### Directions for this task
Return each line of the entries that mentions the word "optionally".

:: Source data ::

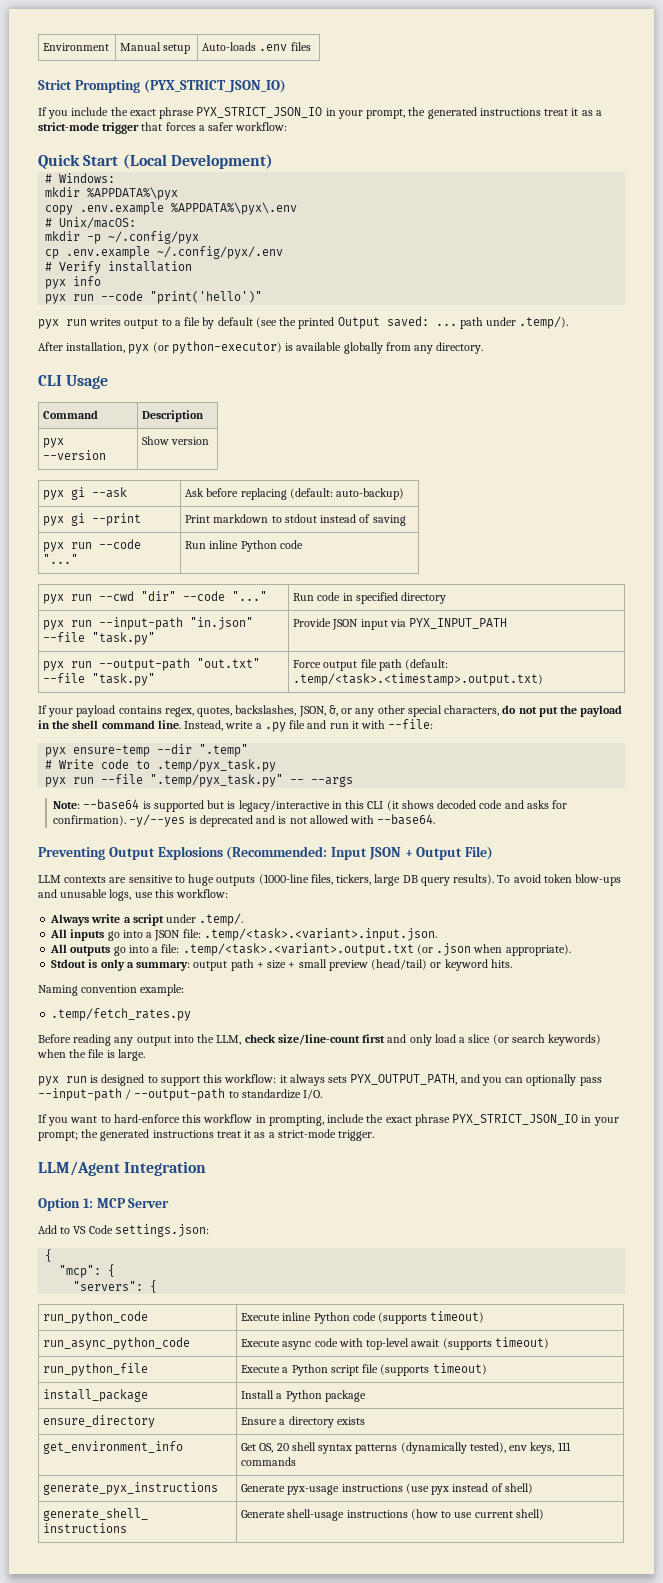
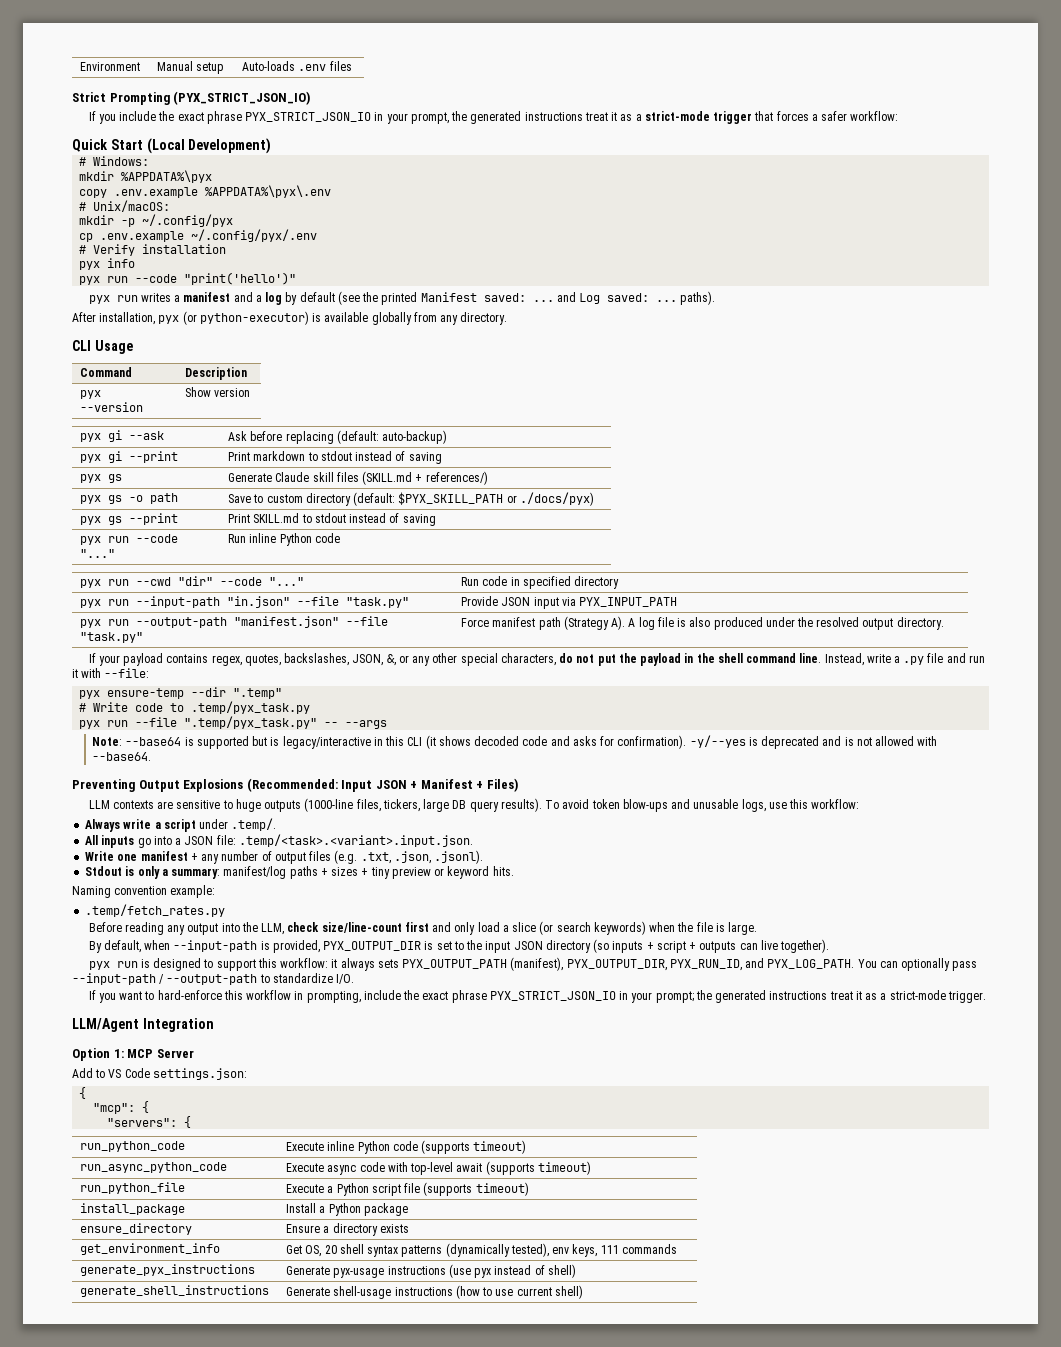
- pyx run writes output to a file by default (see the printed Output saved: ... path under .temp/).
+ pyx run writes a manifest and a log by default (see the printed Manifest saved: ... and Log saved: ... paths).
+ pyx gs | Generate Claude skill files (SKILL.md + references/)
+ pyx gs -o path | Save to custom directory (default: $PYX_SKILL_PATH or ./docs/pyx)
+ pyx gs --print | Print SKILL.md to stdout instead of saving
- pyx run --output-path "out.txt" --file "task.py" | Force output file path (default: .temp/<task>.<timestamp>.output.txt)
+ pyx run --output-path "manifest.json" --file "task.py" | Force manifest path (Strategy A). A log file is also produced under the resolved output directory.
- Preventing Output Explosions (Recommended: Input JSON + Output File)
+ Preventing Output Explosions (Recommended: Input JSON + Manifest + Files)
- All outputs go into a file: .temp/<task>.<variant>.output.txt (or .json when appropriate).
+ Write one manifest + any number of output files (e.g. .txt, .json, .jsonl).
- Stdout is only a summary: output path + size + small preview (head/tail) or keyword hits.
+ Stdout is only a summary: manifest/log paths + sizes + tiny preview or keyword hits.
+ By default, when --input-path is provided, PYX_OUTPUT_DIR is set to the input JSON directory (so inputs + script + outputs can live together).
- pyx run is designed to support this workflow: it always sets PYX_OUTPUT_PATH, and you can optionally pass --input-path / --output-path to standardize I/O.
+ pyx run is designed to support this workflow: it always sets PYX_OUTPUT_PATH (manifest), PYX_OUTPUT_DIR, PYX_RUN_ID, and PYX_LOG_PATH. You can optionally pass --input-path / --output-path to standardize I/O.

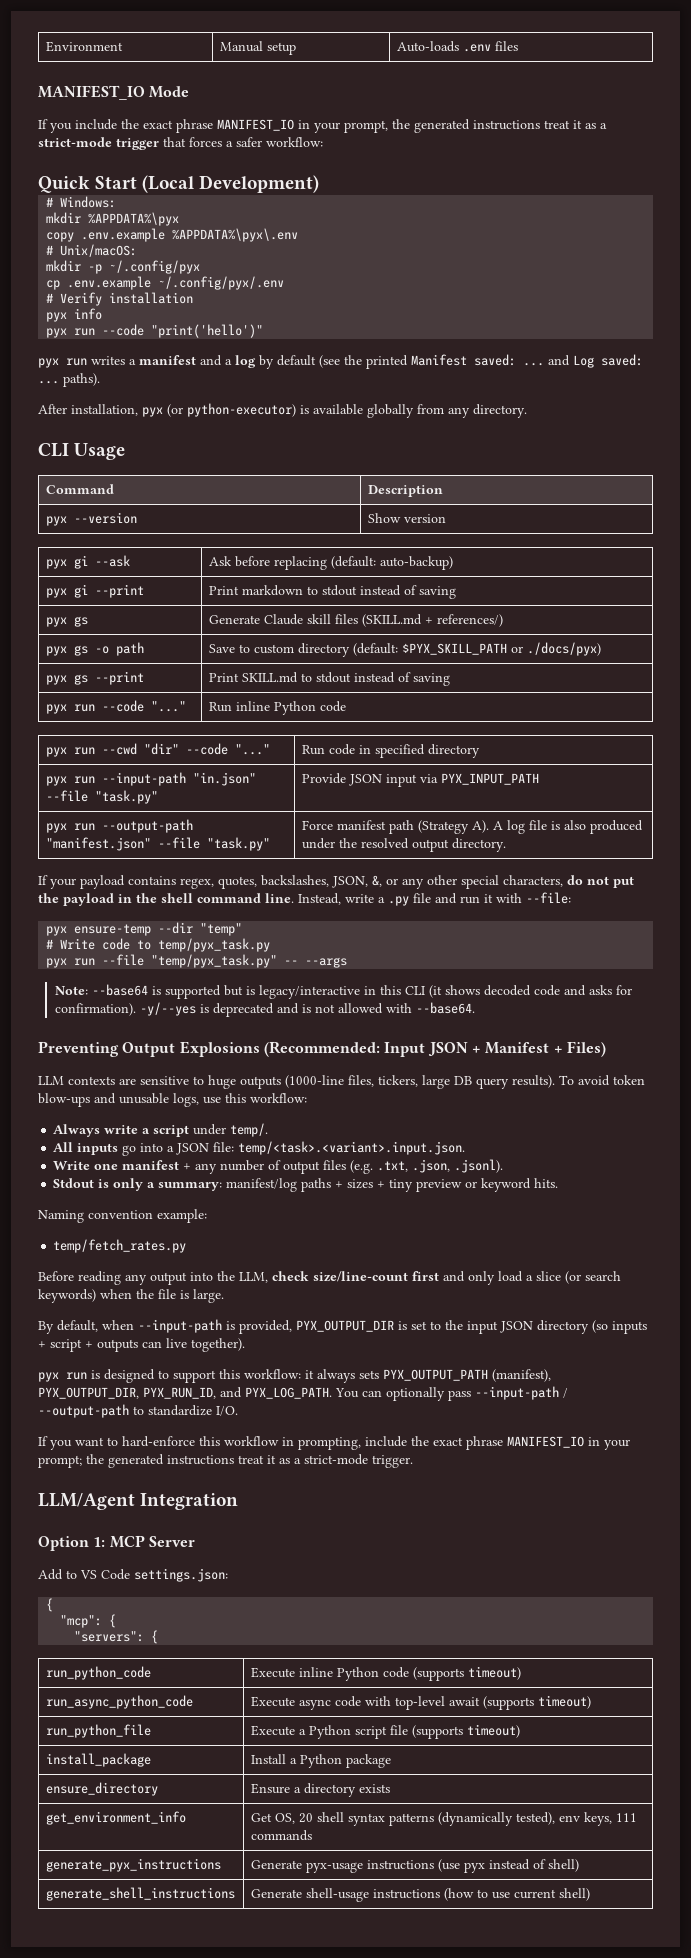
- Strict Prompting (PYX_STRICT_JSON_IO)
+ MANIFEST_IO Mode
- If you include the exact phrase PYX_STRICT_JSON_IO in your prompt, the generated instructions treat it as a strict-mode trigger that forces a safer workflow:
+ If you include the exact phrase MANIFEST_IO in your prompt, the generated instructions treat it as a strict-mode trigger that forces a safer workflow:
- pyx ensure-temp --dir ".temp"
+ pyx ensure-temp --dir "temp"
- # Write code to .temp/pyx_task.py
+ # Write code to temp/pyx_task.py
- pyx run --file ".temp/pyx_task.py" -- --args
+ pyx run --file "temp/pyx_task.py" -- --args
- Always write a script under .temp/.
+ Always write a script under temp/.
- All inputs go into a JSON file: .temp/<task>.<variant>.input.json.
+ All inputs go into a JSON file: temp/<task>.<variant>.input.json.
- .temp/fetch_rates.py
+ temp/fetch_rates.py
- If you want to hard-enforce this workflow in prompting, include the exact phrase PYX_STRICT_JSON_IO in your prompt; the generated instructions treat it as a strict-mode trigger.
+ If you want to hard-enforce this workflow in prompting, include the exact phrase MANIFEST_IO in your prompt; the generated instructions treat it as a strict-mode trigger.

:::

### The answer
- pyx run is designed to support this workflow: it always sets PYX_OUTPUT_PATH, and you can optionally pass --input-path / --output-path to standardize I/O.
+ pyx run is designed to support this workflow: it always sets PYX_OUTPUT_PATH (manifest), PYX_OUTPUT_DIR, PYX_RUN_ID, and PYX_LOG_PATH. You can optionally pass --input-path / --output-path to standardize I/O.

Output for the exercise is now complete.